The rebbetzin smiled. “I loved it when she visited.”

“And the mikveh? That was her
unhappy
place.” Mine too.

“The mikveh was a sacred place for your mother. She told me that she kept your uncle company in the water and helped him
with his exercises.”

“Did it bother her when it became a public place?”

“She assured us that it didn’t, but I know she went down there when she was….” The rebbetzin paused. “Grieving.”

“I want to go there,” I said, feeling that old tug.

“Come.” She got up.

I followed her out of the apartment, down the steps, and through the mansion to the kitchen where Tzippy and I stole cookies while the Shabbos goy put kugels in the oven. I summoned memories that belonged to my mother: a cook, probably a big farm girl from the northern parts, preparing platters of roast beef, not kosher. If my mother’s family could afford this mansion, they must have been wealthy assimilated Jews who would have eaten ham with buttered potatoes and trimmed their Christmas trees. I touched the walls and doors, claiming them as my own.

The rebbetzin waited for me in the pantry. I was just as frightened to walk into that closet as I’d been when Tzippy asked me to meet her in the mikveh to talk about her fear of marrying. The familiar scent of Lysol and cinnamon ferried me back to my childhood, and an old charge fired in my cells. I looked around at the cans of Rokeach gefilte fish and tuna stacked on the shelves. I looked toward the door leading down to the mikveh. That charge threatened to overtake me.

“I can’t go downstairs. Not today, rebbetzin.”

“When you’re ready, Barbara.”

“Can we still talk?” My voice sounded small.

She nodded and led me through the kitchen toward the front of the house. I paused at the entrance to the sanctuary. Then I walked to the rebbetzin’s designated seat and the one informally assigned to my mother, and touched them both. I felt as though I was standing on an empty stage, improvising in front of a theater filled with ghosts. I could practically feel Tzippy’s warm breath in my ear and Mrs. Kessler’s smile bathing me with its light. The mansion had always felt holy to me, and to this day I couldn’t hear the Shema without longing to sit in this very sanctuary. My
mother felt it too, the pull and the desire to both escape from the dead and commune with their ghosts. Of course, we were never meant to stay here for long, which made every moment in here feel both electric and lost.

The rebbetzin rubbed my arm the way I’d seen her do with the troubled congregants who sought her out on Shabbos. Her touch unknotted the nerves that had bundled themselves around my muscles. I could no longer deny how much I’d been craving her counsel. She sat down in her chair, and I took my mother’s spot.

“I heard what you said about taking care of my mother, but I can’t do it.” I told her about my mother’s stay at our house. “She’s got Alzheimer’s.”
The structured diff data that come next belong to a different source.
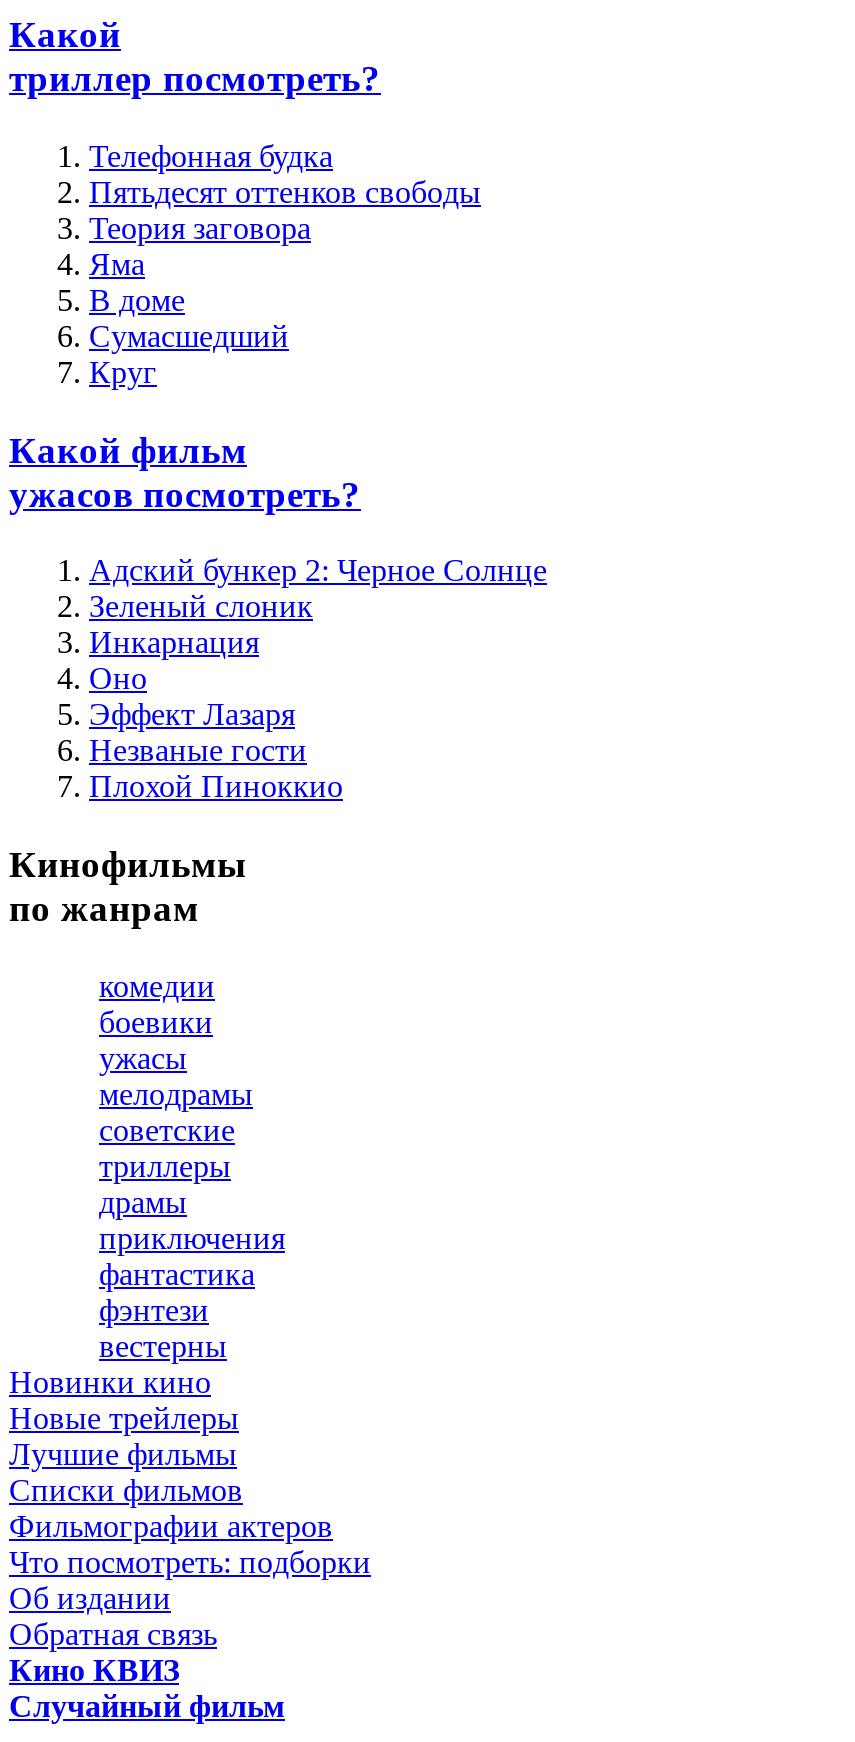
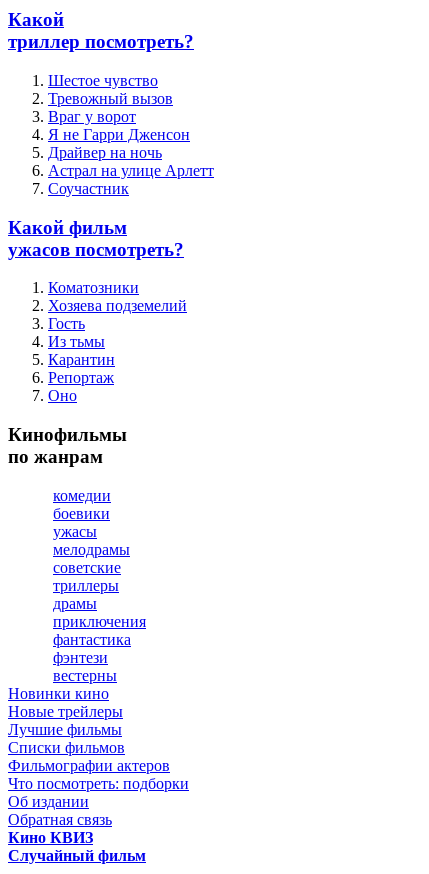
- Телефонная будка
- Пятьдесят оттенков свободы
- Теория заговора
- Яма
- В доме
- Сумасшедший
- Круг
+ Шестое чувство
+ Тревожный вызов
+ Враг у ворот
+ Я не Гарри Дженсон
+ Драйвер на ночь
+ Астрал на улице Арлетт
+ Соучастник

- Адский бункер 2: Черное Солнце
- Зеленый слоник
- Инкарнация
+ Коматозники
+ Хозяева подземелий
+ Гость
+ Из тьмы
+ Карантин
+ Репортаж

moved down: Оно

- Эффект Лазаря
- Незваные гости
- Плохой Пиноккио
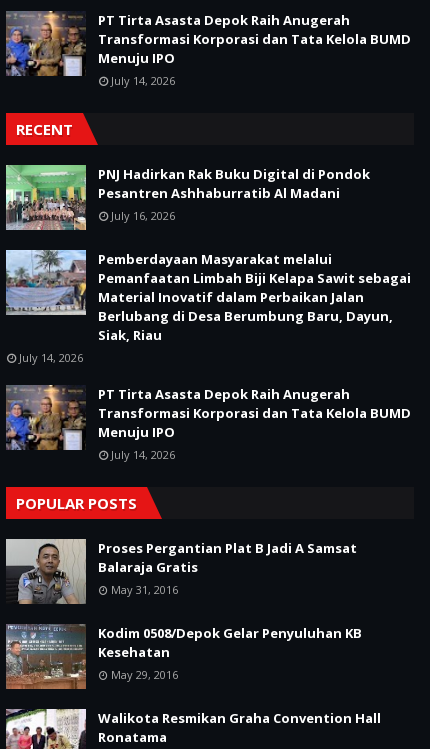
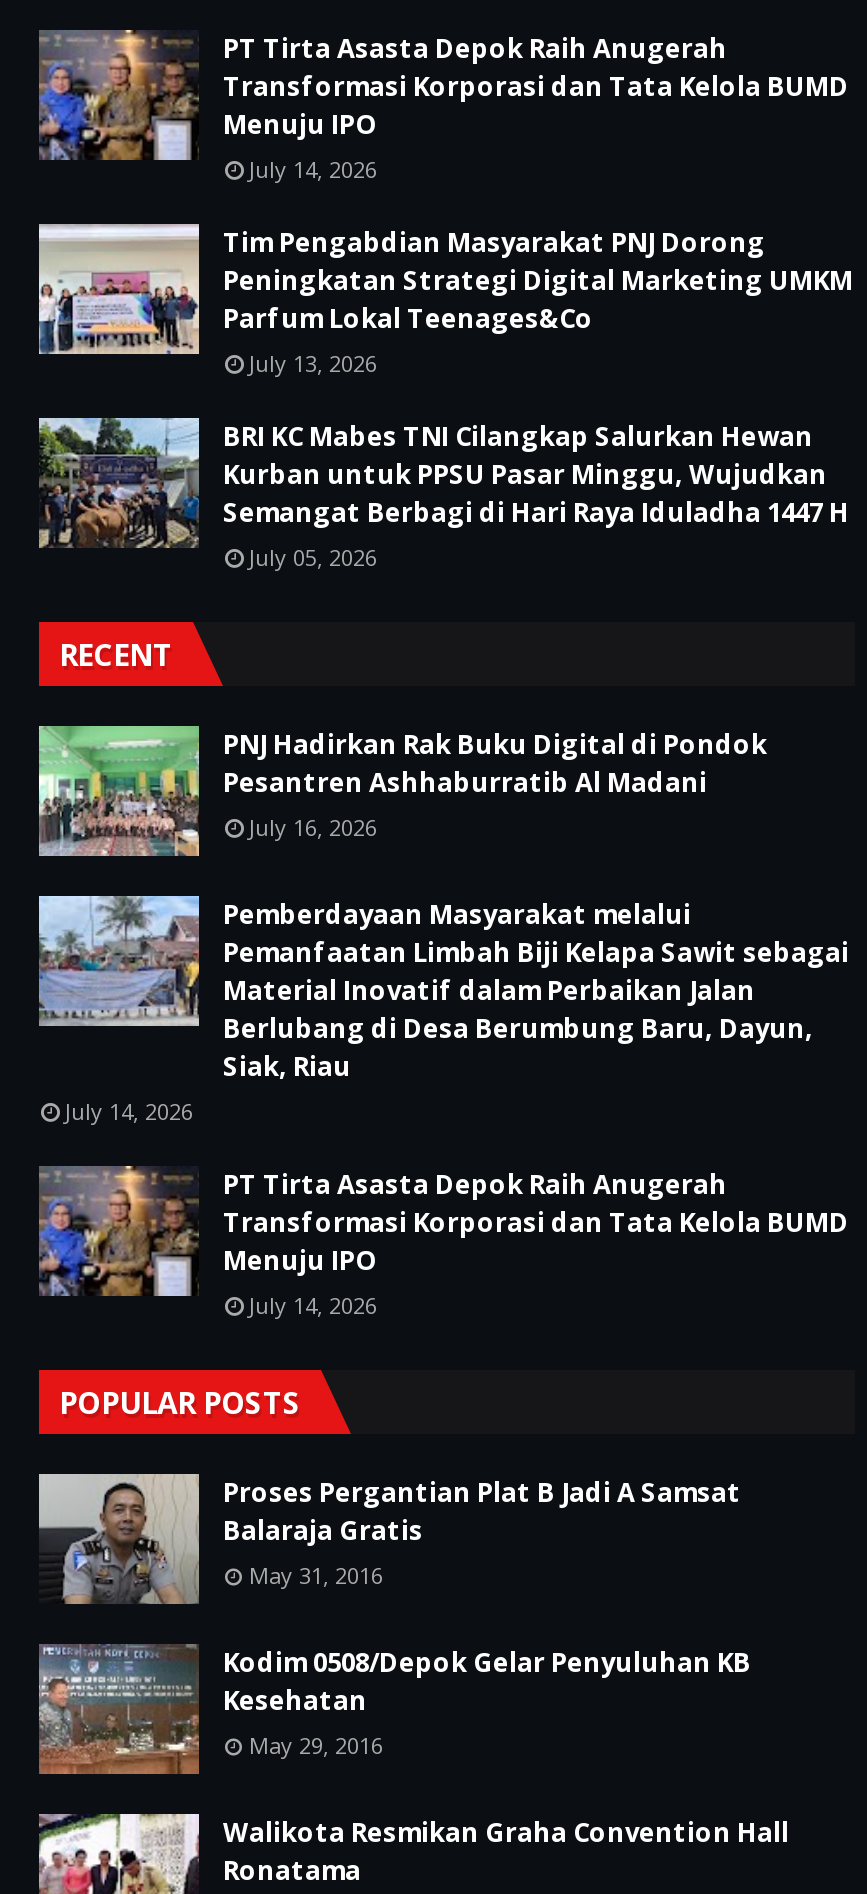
+ [image]
+ Tim Pengabdian Masyarakat PNJ Dorong
+ Peningkatan Strategi Digital Marketing UMKM
+ Parfum Lokal Teenages&Co
+ July 13, 2026
+ BRI KC Mabes TNI Cilangkap Salurkan Hewan
+ Kurban untuk PPSU Pasar Minggu, Wujudkan
+ Semangat Berbagi di Hari Raya Iduladha 1447 H
+ July 05, 2026

+ [image]
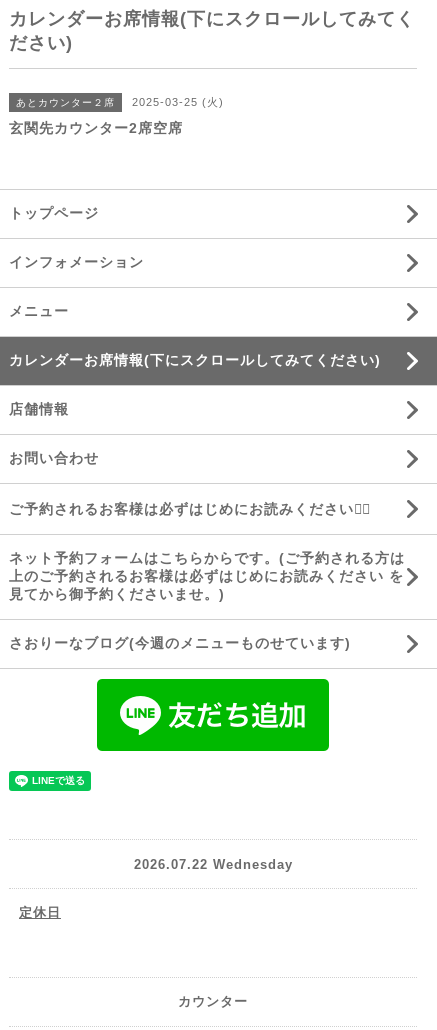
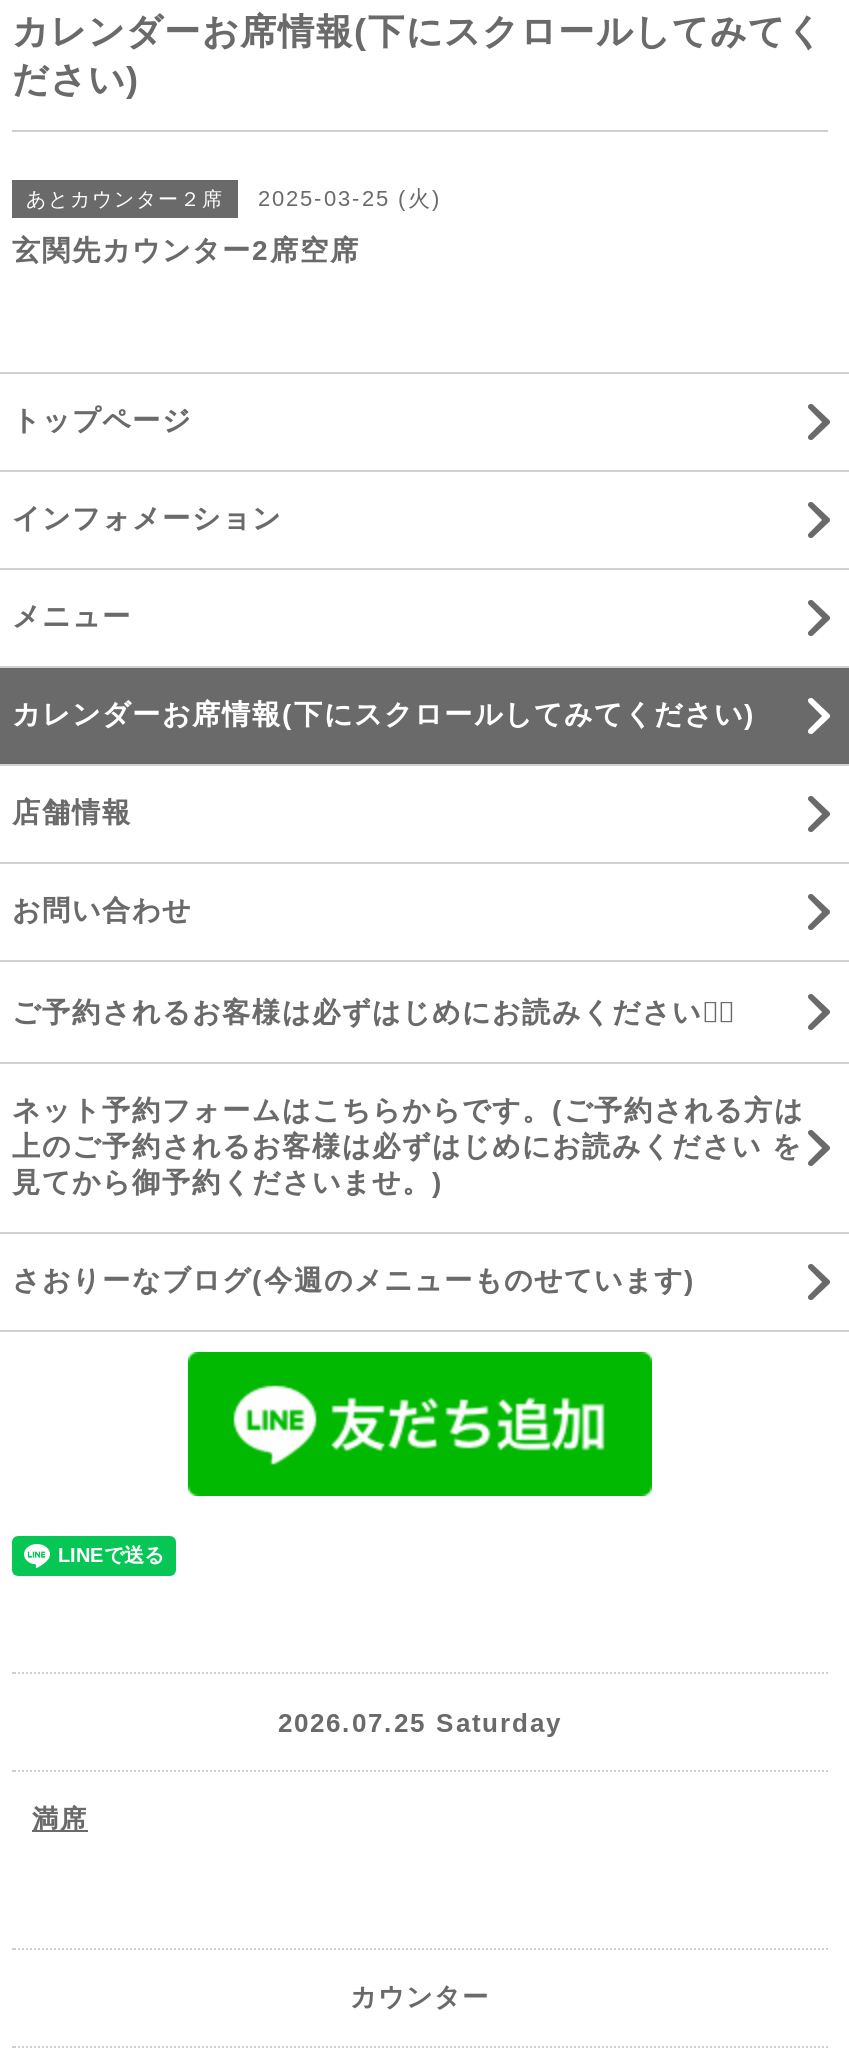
- 2026.07.22 Wednesday
+ 2026.07.25 Saturday

- 定休日
+ 満席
“Oh, Barbara. I’m sorry.” Her voice held her usual sympathy, but also a deeper sorrow for the sad news about a friend.

I was so tired. “How did we get here?”

“You’re trying,” she said.

“And failing miserably.” I told her that I felt like Lili, who could no longer rely on her running to cope with her ADHD. Whatever I’d been using to temper my anger wasn’t working anymore, not even my teaching.